In 1969, Dean D.K. Villaluz successful convinced the National Science Development Board (NSDB) of the bright prospect of prawn culture in the country. This led to the NSDB assistance of P37,000/year for three years to research project entitled "Reproduction, Larval Development and Cultivation of Sugpo, P. monodon Fab. Project." With this assistance, the research team under Dean D.K. Villaluz managed to construct a pilot laboratory. This first documented successful experiment on prawn culture inspired other institutions and private investors in recent years to put up, commercial hatcheries and provided bright prospect for a new dollar-earning aquaculture industry.

In 1971, the Sulu College of Technology and Oceanography was created by Republic Act No. 6060 to develop the fishery potentials of Sulu nearby waters. In line with the objectives of RA 6060, the Institute of Fisheries Research and Development was organized to purposely intensify research on fisheries with MSU-NSDB Marine Fisheries Laboratory at Naawan as its nucleus and research arm on coastal fisheries and with the SCTO Coastal Research Laboratory in Marawi City as its research arms on inland fisheries.

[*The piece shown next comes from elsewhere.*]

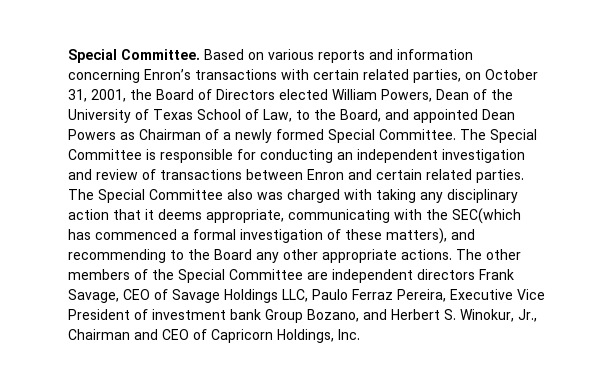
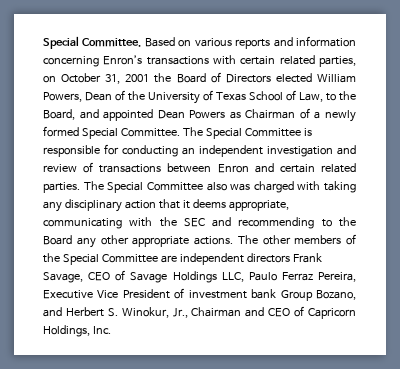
- Based on various reports and information concerning Enron’s transactions with certain related parties, on October 31, 2001, the Board of Directors elected William Powers, Dean of the University of Texas School of Law, to the Board, and appointed Dean Powers as Chairman of a newly formed Special Committee.
+ Based on various reports and information concerning Enron’s transactions with certain related parties, on October 31, 2001 the Board of Directors elected William Powers, Dean of the University of Texas School of Law, to the Board, and appointed Dean Powers as Chairman of a newly formed Special Committee.
- The Special Committee also was charged with taking any disciplinary action that it deems appropriate, communicating with the SEC(which has commenced a formal investigation of these matters), and recommending to the Board any other appropriate actions.
+ The Special Committee also was charged with taking any disciplinary action that it deems appropriate, communicating with the SEC and recommending to the Board any other appropriate actions.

The MSU-Institute of Fisheries Research and Development was formally organized and made a distinct unit of the Mindanao State University pursuant to a special order signed by then President Mauyag Tamano on December 4, 1973 placing the MSU Naawan Fisheries High School under its immediate supervision. At that time, the Institute program had the following main components:

1. Research;
2. Training and Extension;
3. Academic;
4. Conservation

When Director Warlito M. Sanguila reorganized the administrative set-up of the Institute, the top level management of the institute consisted of the Director with three deputy-directors, namely:

- Deputy-Director for Research,
- Deputy-Director for Technology Transfer, and
- Deputy-Director for Administration and Development.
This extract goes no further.